Степь отпоёт (Хлебников) - страница 256

Грянули песню.

– Город взят. Начинается расстрел гадов. Я пощады не давал.

– Ого-го! Так, верно, и ходит, и отрубает головы по дороге.

– А что, вы думаете, сробею! Мало вы знаете меня, судари мои! Откуда у меня серебряное оружие?

Старший брат. Докажи! Он по речке, наверно, ходил – как увидит лягушку, так голову и отрубит – вот и говорит, что рубил гадов. Ужа увидит, тоже загубит малиновой шашкой. Таких гадов зарубано, что только речка плакала. Ходил и думал, что это люди.

Старшая сестра. Так как же? Таких гадов загубил или нет? Отвечайте же! Боже, какой глупый!

– Ну, опять попал в бабью неволю. Начинается бабья власть.

Третья сестра. На огонь прилетел, как бабочка.

Старшая сестра. Ты – истинный друг!

– Едешь на иноходце, кругом хлопцы спивают: «Ох, яблочко малосольное, ох вы, девушки малохольные!» – да так грустно, что за сердце возьмет. Ленты развеваются. Кругом дивчины, да еще якие, черноокие, живая сказка в плахте, и пищат: «Який червовый жупан. Да какой красивенький! Ой, мамонька, якой красивый!» Имел успех. Не пользовались. Едешь себе и свищешь.

– «Ок, я страдала… – загремели из сада голоса заглядевшихся девушек с лопатами па плечах. – Уж и застрадала! Увидала и застрадала!»

– Есть у меня черкеска, оружие. Для воина все есть.

– Ну, так как же, правда, что ты 90 гадов убил?

– Девяносто не девяносто, а за тридцать ручаюсь.

– И не жалко?

– А меня жалели?
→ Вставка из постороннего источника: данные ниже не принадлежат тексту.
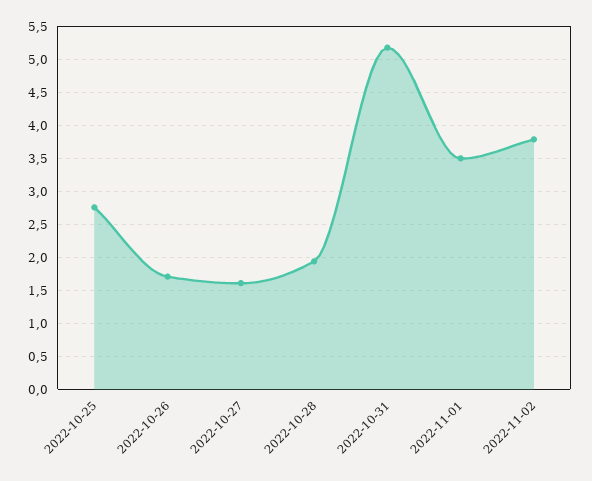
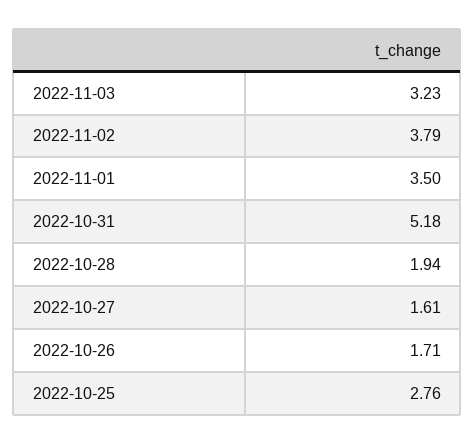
2022-11-03: none -> 3.23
Это было в Чернигове: мы сидели в остроге и ждали смерти. Брат налетел с четниками, ворвался в город на броневике, разбил острог, взял меня. Спаслись… Все видал. Сам будешь такой. Душа подрастет. Вы ребята, а души младенцев! Чи я баба, чтобы жалеть? Вы, бабы, льете слезы, мы льем кровь – каждому свое. Люди душат друг друга за горло – кто скорее? Не ты – так тебя. Ну вот. Одежды мало, ее нужно беречь, одежду снимаем, оставляем в белье. Приходят в опилках, сене, где кого поймали: в стогу, копнах, в подполье. Раз было – привели пять заложников, поставили босыми, в белье, выстрелили, один убежал. Считаем – все лежат, одного нет. В лес ведут красные следы от раны. Ну, раны – все равно подохнет в лесу. Пес с ним! Туда ему и дорога. Через двое суток приходит в избу: течет кровь, в белье, босой, хохочет и говорит: «Я таки убежал. Расстреляйте меня! Только сейчас». Ну, я не неволю.

– Ну, так как же, отвечай: было дело или нет? А то выпорю…
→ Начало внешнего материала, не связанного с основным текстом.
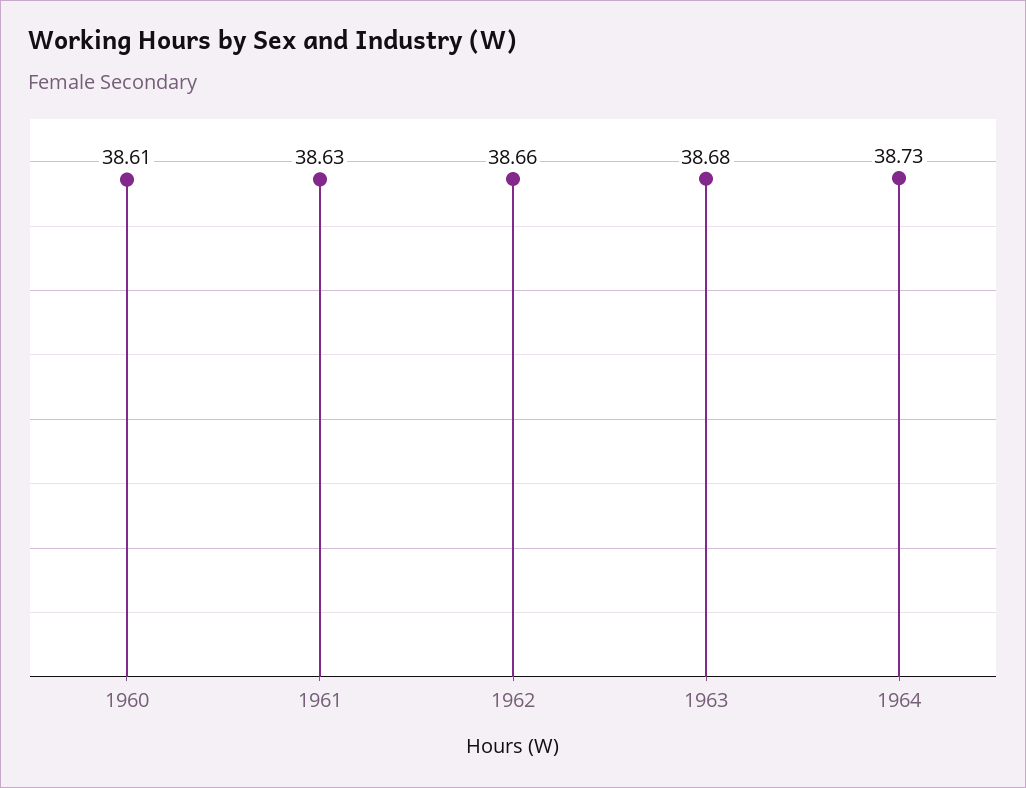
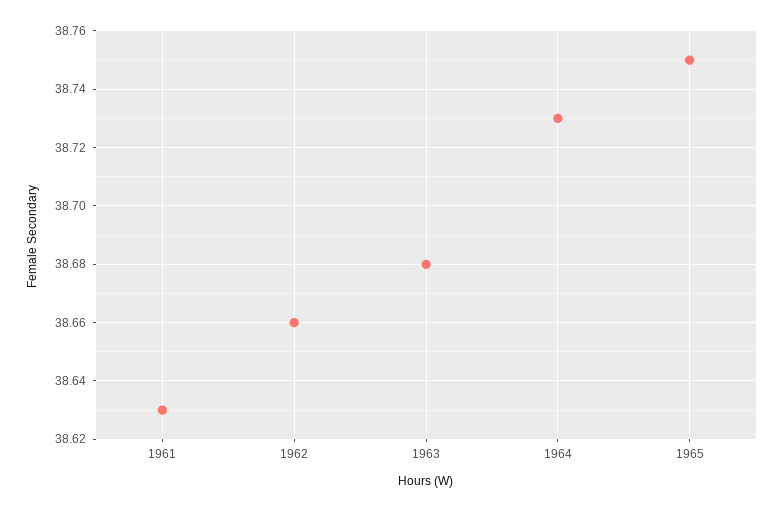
1960: 38.61 -> none
1965: none -> 38.75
Как, П.?! Неужели тот самый, который по Москве ходил в черной папахе, белый, как смерть, и нюхал по ночам в чайных кокаин? Три раза вешался, глотал яд, бесприютный, бездомный, бродяга, похожий на ангела с волчьими зубами. Некогда московские художницы любили «писать его тело». А теперь – воин в жупане цвета крови – молодец молодцом, с серебряной шашкой и черкеской. Его все знали и, пожалуй, боялись – опасный человек. Его зовут «кузнечик» – за большие, голодные, выпуклые глаза, живую речь, вдавленный нос. В свитке, перешитой из бурки, черной папахе ‹…› он был сомнительным человеком большого города и с законом не был в ладу.